The former Iranian ambassador to Argentina is to appear Friday in a London court in connection with the 1994 bombing of a Jewish community center in Buenos Aires. The arrest has sparked an intense war of words between officials in Buenos Aires, London, and Tehran. But some people question whether the arrest will advance the nine-year investigation.
Hadi Soleimanpour, Iran's former ambassador to Argentina, was detained August 21 in northern England, where he was studying at a local university on a student visa.
His arrest was a result of a warrant issued by Argentine judge Juan Jose Galeano, who has been investigating the attack on the Argentina Israeli Mutual Association - known by its Spanish language acronym as AMIA - since it occurred in 1994.
The car bomb that exploded at the AMIA headquarters in Buenos Aires killed 85 people and injured hundreds. More than nine years later no one has been held responsible.
Laura Ginsberg's husband Jose died in the bombing, leaving her to raise their two young children alone. Since the attack, Ms. Ginsberg has fought hard to bring the perpetrators of the blast to justice. But she says that the arrest of the former Iranian ambassador is not a significant breakthrough in an investigation that has been ineffective from the start.
"This man, Soleimanpour, is in the investigation since the beginning, his name appeared in the case since the beginning of the investigation and it is hard to believe that now Galeano could gather all the information to arrest him," she said.
But apparently sufficient evidence does exist, as Judge Galeano has issued arrest warrants for a dozen Iranian officials who were in Argentina at the time of the explosion.
Police in Brussels detained Iranian diplomat Saied Baghban in connection with the AMIA case, but released him after several hours of questioning because he has diplomatic immunity.
So far, Mr. Soleimanpour is the only Iranian in police custody, but his arrest and possible extradition to Argentina has sparked a bitter debate between British, Iranian, and Argentine leaders. Iranian President Mohammad Khatami threatened "strong action" against Britain if Mr. Soleimanpour is not released.
The United States and Israel have long suspected Iran of being behind the attack, a charge that Iran has repeatedly denied.
It is the diplomatic dispute that the AMIA lawyers are paying close attention to. AMIA attorney Miguel Bronfman says Tehran could influence the British extradition case.
"Yes, we are afraid of that. In these cases, this is not just a judicial case, it is a political case. Well, Iran is a strong state in the international scene and ... well, I think that apart from the judicial steps, Great Britain will pay attention to Iran's requests," he said.
American journalist Joe Goldman agrees. He has written extensively on the AMIA case and says pressure from Iranian officials, coupled with claims that Judge Galeano has destroyed files and bribed witnesses will make the extradition of Hadi Soleimanpour and others Iranians difficult.
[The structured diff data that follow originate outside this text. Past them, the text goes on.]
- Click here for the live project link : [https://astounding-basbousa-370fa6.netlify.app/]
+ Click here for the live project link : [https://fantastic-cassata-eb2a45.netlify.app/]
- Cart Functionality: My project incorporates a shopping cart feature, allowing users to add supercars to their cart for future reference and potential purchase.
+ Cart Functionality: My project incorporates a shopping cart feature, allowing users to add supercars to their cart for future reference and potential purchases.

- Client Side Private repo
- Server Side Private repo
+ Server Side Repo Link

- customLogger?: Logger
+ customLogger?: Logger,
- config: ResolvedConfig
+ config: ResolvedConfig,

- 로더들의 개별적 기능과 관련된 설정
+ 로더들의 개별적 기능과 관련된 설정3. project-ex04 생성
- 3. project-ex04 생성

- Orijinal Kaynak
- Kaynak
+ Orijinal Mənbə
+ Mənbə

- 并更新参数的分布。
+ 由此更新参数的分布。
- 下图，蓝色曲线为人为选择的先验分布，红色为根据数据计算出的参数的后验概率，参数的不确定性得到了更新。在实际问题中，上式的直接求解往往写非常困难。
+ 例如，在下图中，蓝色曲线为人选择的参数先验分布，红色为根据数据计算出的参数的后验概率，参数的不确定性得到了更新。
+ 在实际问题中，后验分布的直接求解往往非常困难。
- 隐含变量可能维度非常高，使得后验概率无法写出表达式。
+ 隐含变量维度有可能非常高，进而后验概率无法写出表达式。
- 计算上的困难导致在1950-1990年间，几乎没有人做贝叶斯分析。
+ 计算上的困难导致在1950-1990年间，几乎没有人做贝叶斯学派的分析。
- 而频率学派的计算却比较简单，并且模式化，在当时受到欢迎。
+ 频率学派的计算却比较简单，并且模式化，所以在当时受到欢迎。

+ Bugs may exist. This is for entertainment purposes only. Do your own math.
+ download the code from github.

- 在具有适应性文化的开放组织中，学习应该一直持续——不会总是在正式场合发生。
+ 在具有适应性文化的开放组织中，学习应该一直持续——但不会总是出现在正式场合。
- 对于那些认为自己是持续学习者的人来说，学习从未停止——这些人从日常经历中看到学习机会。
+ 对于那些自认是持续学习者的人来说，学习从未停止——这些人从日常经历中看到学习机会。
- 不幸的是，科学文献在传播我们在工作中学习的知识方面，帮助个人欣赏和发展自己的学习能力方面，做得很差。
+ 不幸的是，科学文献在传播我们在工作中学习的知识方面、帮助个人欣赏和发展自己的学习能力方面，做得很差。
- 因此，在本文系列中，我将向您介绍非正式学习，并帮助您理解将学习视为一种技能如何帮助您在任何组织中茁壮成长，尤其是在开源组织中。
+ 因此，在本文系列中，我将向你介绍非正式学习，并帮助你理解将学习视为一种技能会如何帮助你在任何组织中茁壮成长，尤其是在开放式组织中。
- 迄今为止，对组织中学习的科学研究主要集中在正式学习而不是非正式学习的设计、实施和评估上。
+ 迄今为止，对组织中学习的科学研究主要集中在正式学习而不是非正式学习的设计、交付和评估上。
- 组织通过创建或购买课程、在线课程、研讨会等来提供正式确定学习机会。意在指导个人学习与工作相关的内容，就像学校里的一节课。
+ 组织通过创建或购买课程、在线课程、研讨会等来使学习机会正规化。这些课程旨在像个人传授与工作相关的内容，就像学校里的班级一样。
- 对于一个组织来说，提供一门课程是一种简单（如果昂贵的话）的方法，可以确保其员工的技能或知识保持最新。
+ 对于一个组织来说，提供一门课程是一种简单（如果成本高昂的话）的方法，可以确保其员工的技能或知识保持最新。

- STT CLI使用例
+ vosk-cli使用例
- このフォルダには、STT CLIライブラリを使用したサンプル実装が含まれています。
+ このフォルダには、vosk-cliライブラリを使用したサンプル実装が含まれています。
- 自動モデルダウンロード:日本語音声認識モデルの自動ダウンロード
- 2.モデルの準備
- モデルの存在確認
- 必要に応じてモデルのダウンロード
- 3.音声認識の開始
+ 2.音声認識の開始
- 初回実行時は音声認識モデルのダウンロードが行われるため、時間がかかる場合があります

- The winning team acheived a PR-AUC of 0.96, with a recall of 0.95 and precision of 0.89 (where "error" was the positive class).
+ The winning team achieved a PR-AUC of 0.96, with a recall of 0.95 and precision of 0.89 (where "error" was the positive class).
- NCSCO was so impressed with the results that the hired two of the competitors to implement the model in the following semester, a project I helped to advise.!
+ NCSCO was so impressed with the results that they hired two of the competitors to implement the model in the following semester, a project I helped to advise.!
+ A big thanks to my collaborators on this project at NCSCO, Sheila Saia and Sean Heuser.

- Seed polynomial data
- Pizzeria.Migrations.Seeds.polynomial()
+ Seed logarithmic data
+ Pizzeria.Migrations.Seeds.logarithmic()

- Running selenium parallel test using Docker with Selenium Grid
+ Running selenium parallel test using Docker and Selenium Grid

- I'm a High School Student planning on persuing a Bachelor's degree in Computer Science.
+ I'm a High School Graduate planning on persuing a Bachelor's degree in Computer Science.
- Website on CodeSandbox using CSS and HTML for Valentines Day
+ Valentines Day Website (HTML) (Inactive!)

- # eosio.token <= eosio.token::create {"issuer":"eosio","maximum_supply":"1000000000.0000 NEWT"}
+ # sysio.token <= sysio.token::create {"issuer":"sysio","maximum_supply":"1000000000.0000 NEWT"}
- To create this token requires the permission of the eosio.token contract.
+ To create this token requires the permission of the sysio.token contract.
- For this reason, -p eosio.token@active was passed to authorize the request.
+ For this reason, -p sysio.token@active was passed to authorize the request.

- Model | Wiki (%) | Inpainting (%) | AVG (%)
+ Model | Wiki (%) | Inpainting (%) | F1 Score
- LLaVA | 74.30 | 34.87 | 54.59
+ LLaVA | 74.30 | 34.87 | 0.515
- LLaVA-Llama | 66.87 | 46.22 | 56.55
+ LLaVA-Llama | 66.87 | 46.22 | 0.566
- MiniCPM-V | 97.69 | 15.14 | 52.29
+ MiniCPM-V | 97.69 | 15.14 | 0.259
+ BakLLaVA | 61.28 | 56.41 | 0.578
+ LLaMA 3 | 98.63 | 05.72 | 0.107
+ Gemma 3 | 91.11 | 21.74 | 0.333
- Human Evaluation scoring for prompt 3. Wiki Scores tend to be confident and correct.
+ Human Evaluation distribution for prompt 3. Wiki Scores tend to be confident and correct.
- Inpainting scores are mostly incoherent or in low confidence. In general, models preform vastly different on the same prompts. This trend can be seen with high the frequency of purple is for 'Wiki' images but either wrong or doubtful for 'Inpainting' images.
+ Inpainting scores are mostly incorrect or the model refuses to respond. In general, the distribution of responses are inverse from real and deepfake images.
"I think Soleimanpour is somebody who might know something, though, about what happened, and is somebody who might prove to be a very interesting witness," said Mr. Goldman. "Unfortunately, due to the really reprehensible conduct of this judge, I think any kind of an extradition request is going to be denied."
For Laura Ginsberg this is a harsh reality that will continue to prolong her search for the truth. "This is part of a political maneuver where the need to have an international responsibility [for] the crime is the first priority here in Argentina," she said.
While leaders in Tehran, London, and Buenos Aires debate the political and legal issues in this highly sensitive case, Argentine investigators will continue to press for the arrest and extradition of Iranian officials in connection with the worst act of terrorism in the country's history.